(Stored records)
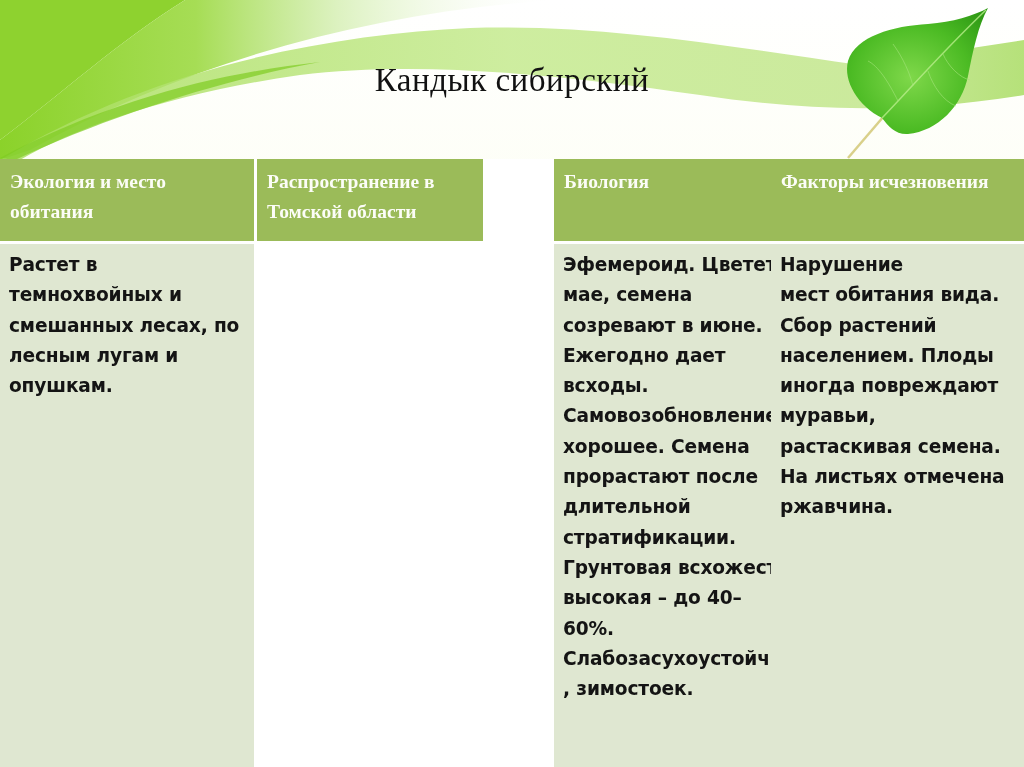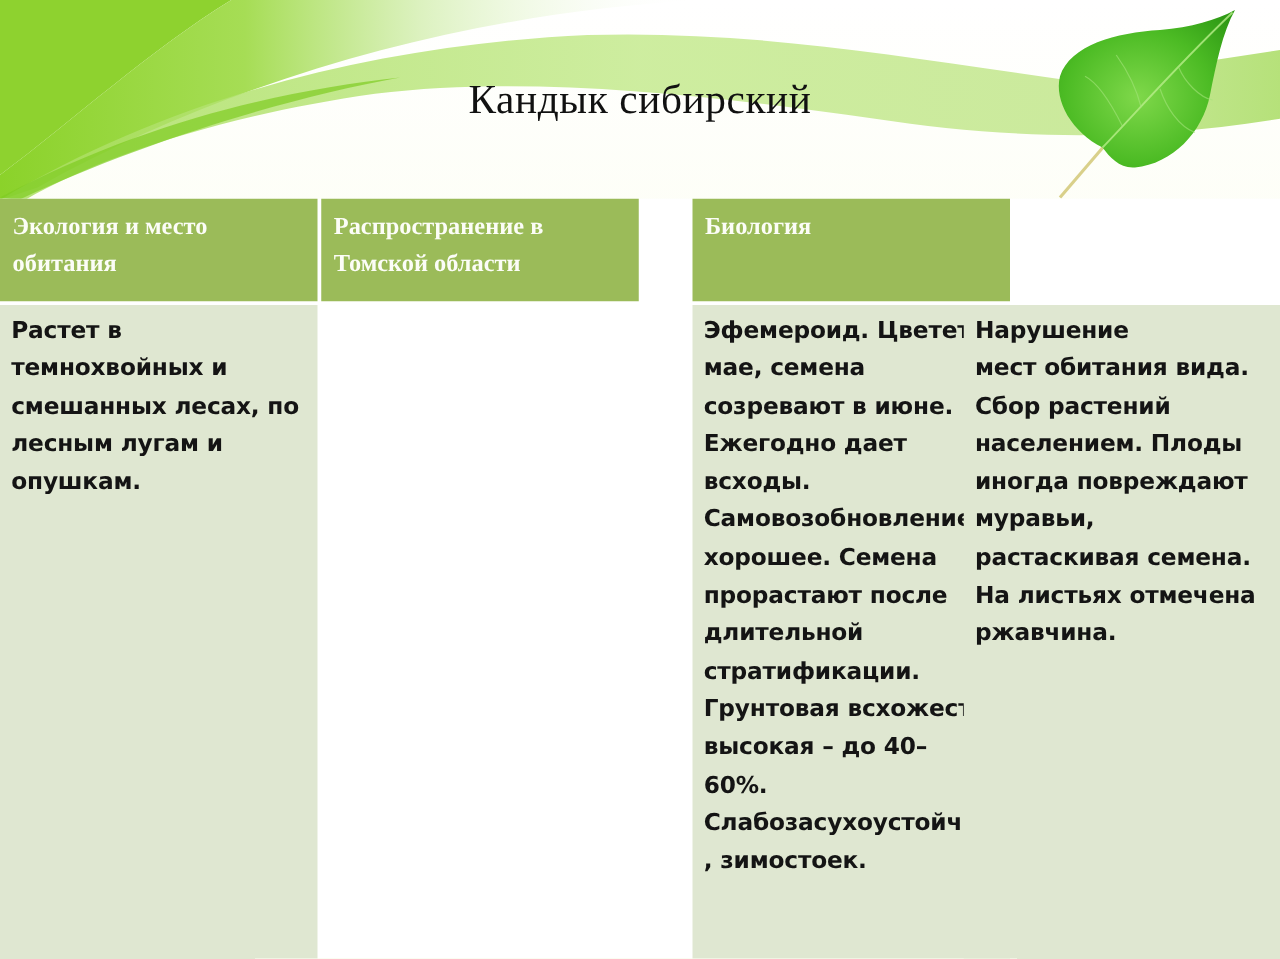--- a/index.html
+++ b/index.html
@@ -86,7 +86,7 @@
       letter-spacing: -0.15px;
     }
     .c1 { left: 0; width: 254px; }
-    .c2 { left: 257px; width: 254px; }
+    .c2 { left: 257px; width: 226px; }
     .c3 { left: 514px; width: 254px; margin-left: 40px; }
     .c4 { left: 771px; width: 253px; }
   </style>

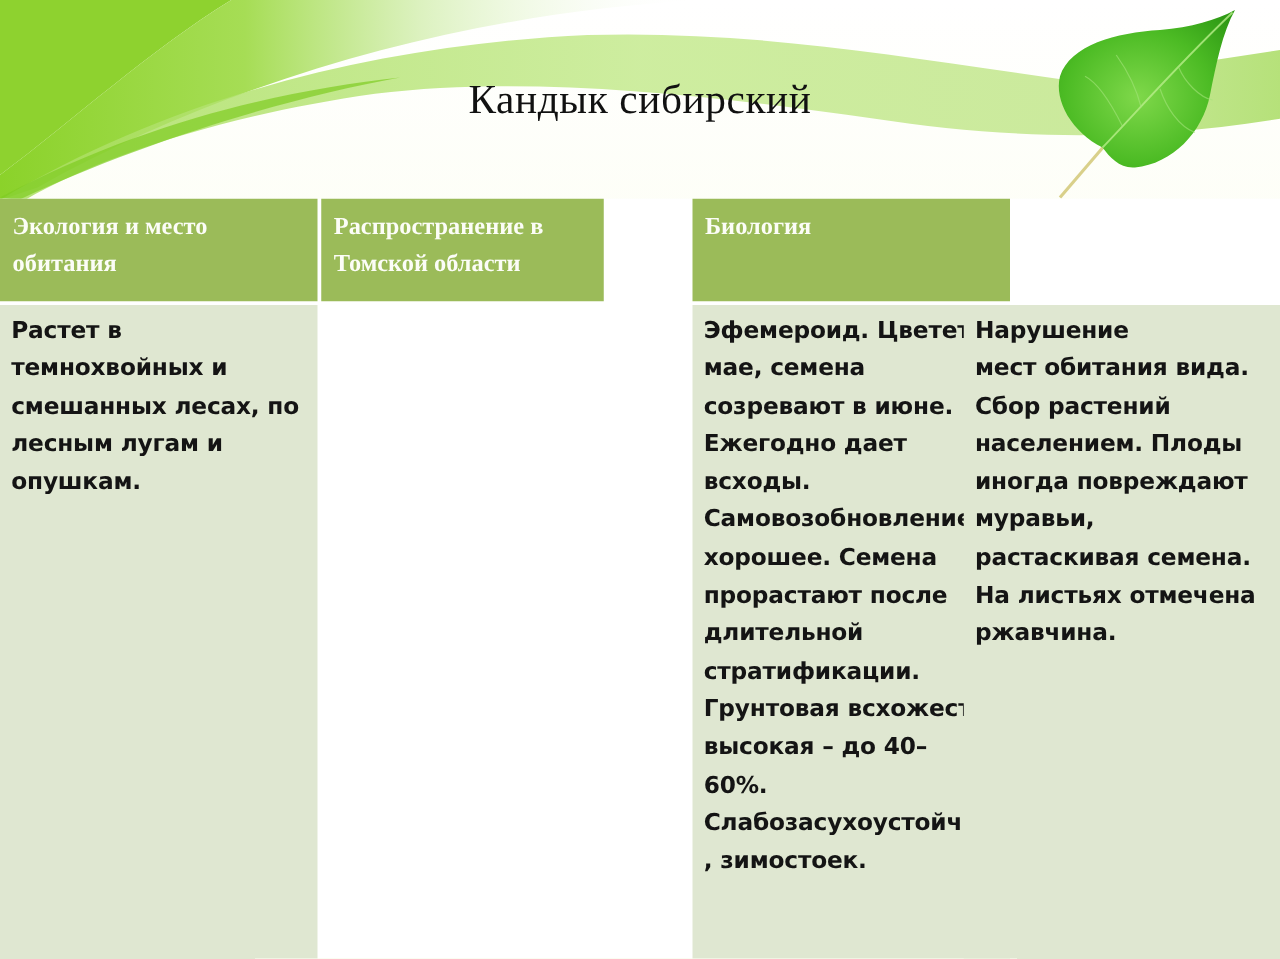--- a/index.html
+++ b/index.html
@@ -141,6 +141,7 @@
       <div class="cell c1">Экология и место обитания</div>
       <div class="cell c2">Распространение в Томской области</div>
       <div class="cell c3">Биология</div>
+      <div class="cell c4">Факторы исчезновения</div>
     </div>
     <div class="row body">
       <div class="cell c1">Растет в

* [TASK INSTRUCTIONS]: Output the lines from the one with "и место обитания</div>" to the final line of the entries above, exactly as they stand, please, and nothing else.

* [COMPLETED TASK]:
       <div class="cell c1">Экология и место обитания</div>
       <div class="cell c2">Распространение в Томской области</div>
       <div class="cell c3">Биология</div>
+      <div class="cell c4">Факторы исчезновения</div>
     </div>
     <div class="row body">
       <div class="cell c1">Растет в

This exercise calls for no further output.